A Secretaria da Saúde não se manifestou sobre o caso.
A assessoria de imprensa do Icesp afirmou, por meio de nota, que a UTI nunca esteve ociosa e que o atendimento na Unidade de Terapia Intensiva "nunca foi reduzido e sim ampliado, gradativamente, desde sua inauguração, em 2008". Atualmente, diz a nota, o Icesp possui 499 leitos de internação instalados, sendo 85 na UTI.
Sobre o apontamento de centros de UTI sem pacientes, o Icesp afirma: "Alguns leitos da UTI estão em processo de implantação, assim como os equipamentos apontados pela reportagem. É importante considerar que a dinâmica assistencial de uma unidade de alta densidade tecnológica como a UTI exige equipamentos em quantidade disponível que garanta sempre a operação segura nas rotinas de higienização, manutenção corretiva e preventiva sem que estes causem bloqueios de internação ou suspensão de tratamento".

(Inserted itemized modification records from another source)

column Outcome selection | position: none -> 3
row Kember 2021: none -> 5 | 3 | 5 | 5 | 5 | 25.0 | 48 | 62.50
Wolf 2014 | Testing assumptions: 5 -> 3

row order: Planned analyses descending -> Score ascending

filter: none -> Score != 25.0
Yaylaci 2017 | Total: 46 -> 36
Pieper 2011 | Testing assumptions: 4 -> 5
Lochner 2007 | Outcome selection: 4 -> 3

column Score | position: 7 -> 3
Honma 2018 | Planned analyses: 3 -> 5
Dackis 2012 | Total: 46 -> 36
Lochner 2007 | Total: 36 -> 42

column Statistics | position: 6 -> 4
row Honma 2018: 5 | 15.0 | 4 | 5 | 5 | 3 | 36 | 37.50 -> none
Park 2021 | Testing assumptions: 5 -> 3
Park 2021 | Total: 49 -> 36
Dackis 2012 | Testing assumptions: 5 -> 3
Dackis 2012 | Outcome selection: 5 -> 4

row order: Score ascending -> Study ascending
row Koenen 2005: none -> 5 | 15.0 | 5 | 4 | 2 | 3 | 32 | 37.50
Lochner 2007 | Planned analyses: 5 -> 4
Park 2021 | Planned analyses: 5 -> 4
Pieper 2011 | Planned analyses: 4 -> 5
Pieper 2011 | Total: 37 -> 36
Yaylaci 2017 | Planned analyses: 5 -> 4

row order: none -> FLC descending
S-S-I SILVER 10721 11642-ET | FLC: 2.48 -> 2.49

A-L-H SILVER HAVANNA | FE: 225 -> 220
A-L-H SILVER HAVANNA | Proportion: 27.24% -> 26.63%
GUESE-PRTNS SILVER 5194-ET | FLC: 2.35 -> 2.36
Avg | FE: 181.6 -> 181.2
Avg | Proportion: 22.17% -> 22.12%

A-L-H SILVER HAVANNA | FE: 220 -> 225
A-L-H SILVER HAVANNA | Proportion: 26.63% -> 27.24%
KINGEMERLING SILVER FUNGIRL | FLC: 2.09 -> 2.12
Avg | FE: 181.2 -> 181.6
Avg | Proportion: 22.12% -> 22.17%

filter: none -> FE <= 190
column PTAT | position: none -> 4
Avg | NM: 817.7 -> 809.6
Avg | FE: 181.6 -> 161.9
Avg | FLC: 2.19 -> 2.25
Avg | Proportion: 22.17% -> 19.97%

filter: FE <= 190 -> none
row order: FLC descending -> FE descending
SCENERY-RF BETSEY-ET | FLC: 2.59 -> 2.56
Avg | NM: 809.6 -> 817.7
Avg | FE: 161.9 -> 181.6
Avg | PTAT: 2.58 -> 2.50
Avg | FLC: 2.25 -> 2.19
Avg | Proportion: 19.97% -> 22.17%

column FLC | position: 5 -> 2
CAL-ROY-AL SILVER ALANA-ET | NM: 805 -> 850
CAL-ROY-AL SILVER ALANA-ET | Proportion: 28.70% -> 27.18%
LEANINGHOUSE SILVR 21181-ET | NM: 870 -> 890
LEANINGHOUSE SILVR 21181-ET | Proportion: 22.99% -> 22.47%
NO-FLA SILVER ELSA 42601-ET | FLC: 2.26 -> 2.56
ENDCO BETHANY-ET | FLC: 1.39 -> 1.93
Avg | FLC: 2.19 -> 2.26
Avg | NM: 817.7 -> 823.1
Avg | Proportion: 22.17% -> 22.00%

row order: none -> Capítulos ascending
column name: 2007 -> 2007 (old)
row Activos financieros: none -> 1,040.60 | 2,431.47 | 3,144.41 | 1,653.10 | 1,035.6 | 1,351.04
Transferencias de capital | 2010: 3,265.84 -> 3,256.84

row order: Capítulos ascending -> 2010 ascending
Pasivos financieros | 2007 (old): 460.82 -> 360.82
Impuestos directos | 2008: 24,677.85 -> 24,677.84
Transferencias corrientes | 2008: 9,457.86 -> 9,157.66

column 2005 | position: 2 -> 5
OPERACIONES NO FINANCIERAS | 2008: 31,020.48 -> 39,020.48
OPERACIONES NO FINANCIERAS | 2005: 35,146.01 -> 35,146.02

Sobre a informação de leitos sem uso, diz o instituo: "O Icesp dispõe de uma unidade interna de gestão de leitos hospitalares que monitora em tempo real a ocupação de leitos do hospital garantindo o uso do total de sua capacidade operacional, considerando a disponibilidade de leitos para atendimento a pacientes em cirurgia (reserva de leito para o pós cirúrgico), intercorrências (emergências) clínicas no pronto atendimento e nas unidades de tratamentos ambulatoriais e de internação".
A nota acrescenta que o Icesp possui cerca de 40 mil pacientes em tratamento, recebe cerca de 900 pacientes novos por mês, atende 6.800 pacientes em tratamento quimioterápico/mês e realiza 4,5 mil sessões de radioterapia/mês, 31,3 mil consultas ambulatoriais e mais de 1.000 procedimentos cirúrgicos/mês.
"É importante esclarecer, também, que o processo de implantação da unidade tem sido progressiva, com a busca pelo desempenho que maximiza o uso da capacidade produtiva com manutenção da qualidade no atendimento", conclui a nota.